WHAT IS NEEDED
When you transcribe the records that follow, reproduce each line exactly as given.

=== Section Start ===

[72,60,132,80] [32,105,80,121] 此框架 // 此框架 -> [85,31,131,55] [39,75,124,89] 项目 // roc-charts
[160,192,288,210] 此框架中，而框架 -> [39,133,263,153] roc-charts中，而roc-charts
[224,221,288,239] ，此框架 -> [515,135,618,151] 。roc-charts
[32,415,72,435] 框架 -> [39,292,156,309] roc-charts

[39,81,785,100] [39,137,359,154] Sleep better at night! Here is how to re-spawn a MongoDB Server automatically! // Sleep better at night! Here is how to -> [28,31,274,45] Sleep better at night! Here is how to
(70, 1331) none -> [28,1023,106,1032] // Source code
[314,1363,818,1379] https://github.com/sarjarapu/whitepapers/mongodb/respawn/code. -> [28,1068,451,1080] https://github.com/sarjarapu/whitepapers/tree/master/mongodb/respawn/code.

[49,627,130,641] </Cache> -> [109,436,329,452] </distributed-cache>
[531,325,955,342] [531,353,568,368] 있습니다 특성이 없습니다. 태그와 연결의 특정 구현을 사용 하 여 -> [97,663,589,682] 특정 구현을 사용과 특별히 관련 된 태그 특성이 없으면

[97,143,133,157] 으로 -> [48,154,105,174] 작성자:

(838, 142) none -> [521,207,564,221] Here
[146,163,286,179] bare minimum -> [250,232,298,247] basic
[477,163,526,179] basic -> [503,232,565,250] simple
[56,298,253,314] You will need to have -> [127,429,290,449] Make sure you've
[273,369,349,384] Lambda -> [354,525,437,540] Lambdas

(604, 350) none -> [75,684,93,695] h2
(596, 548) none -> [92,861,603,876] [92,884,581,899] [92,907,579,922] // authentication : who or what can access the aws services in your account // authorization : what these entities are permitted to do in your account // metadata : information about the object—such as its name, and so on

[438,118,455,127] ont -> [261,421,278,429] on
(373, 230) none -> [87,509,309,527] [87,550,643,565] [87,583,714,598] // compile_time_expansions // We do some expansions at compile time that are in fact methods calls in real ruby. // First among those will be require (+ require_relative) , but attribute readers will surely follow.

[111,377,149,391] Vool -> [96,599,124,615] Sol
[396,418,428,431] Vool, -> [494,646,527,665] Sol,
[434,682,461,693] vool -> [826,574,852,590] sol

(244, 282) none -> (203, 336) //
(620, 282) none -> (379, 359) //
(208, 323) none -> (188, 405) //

=== Section End ===

TASK RESPONSE
[72,60,132,80] [32,105,80,121] 此框架 // 此框架 -> [85,31,131,55] [39,75,124,89] 项目 // roc-charts
[160,192,288,210] 此框架中，而框架 -> [39,133,263,153] roc-charts中，而roc-charts
[224,221,288,239] ，此框架 -> [515,135,618,151] 。roc-charts
[32,415,72,435] 框架 -> [39,292,156,309] roc-charts

[39,81,785,100] [39,137,359,154] Sleep better at night! Here is how to re-spawn a MongoDB Server automatically! // Sleep better at night! Here is how to -> [28,31,274,45] Sleep better at night! Here is how to
(70, 1331) none -> [28,1023,106,1032] // Source code
[314,1363,818,1379] https://github.com/sarjarapu/whitepapers/mongodb/respawn/code. -> [28,1068,451,1080] https://github.com/sarjarapu/whitepapers/tree/master/mongodb/respawn/code.

[49,627,130,641] </Cache> -> [109,436,329,452] </distributed-cache>
[531,325,955,342] [531,353,568,368] 있습니다 특성이 없습니다. 태그와 연결의 특정 구현을 사용 하 여 -> [97,663,589,682] 특정 구현을 사용과 특별히 관련 된 태그 특성이 없으면

[97,143,133,157] 으로 -> [48,154,105,174] 작성자:

(838, 142) none -> [521,207,564,221] Here
[146,163,286,179] bare minimum -> [250,232,298,247] basic
[477,163,526,179] basic -> [503,232,565,250] simple
[56,298,253,314] You will need to have -> [127,429,290,449] Make sure you've
[273,369,349,384] Lambda -> [354,525,437,540] Lambdas

(604, 350) none -> [75,684,93,695] h2
(596, 548) none -> [92,861,603,876] [92,884,581,899] [92,907,579,922] // authentication : who or what can access the aws services in your account // authorization : what these entities are permitted to do in your account // metadata : information about the object—such as its name, and so on

[438,118,455,127] ont -> [261,421,278,429] on
(373, 230) none -> [87,509,309,527] [87,550,643,565] [87,583,714,598] // compile_time_expansions // We do some expansions at compile time that are in fact methods calls in real ruby. // First among those will be require (+ require_relative) , but attribute readers will surely follow.

[111,377,149,391] Vool -> [96,599,124,615] Sol
[396,418,428,431] Vool, -> [494,646,527,665] Sol,
[434,682,461,693] vool -> [826,574,852,590] sol

(244, 282) none -> (203, 336) //
(620, 282) none -> (379, 359) //
(208, 323) none -> (188, 405) //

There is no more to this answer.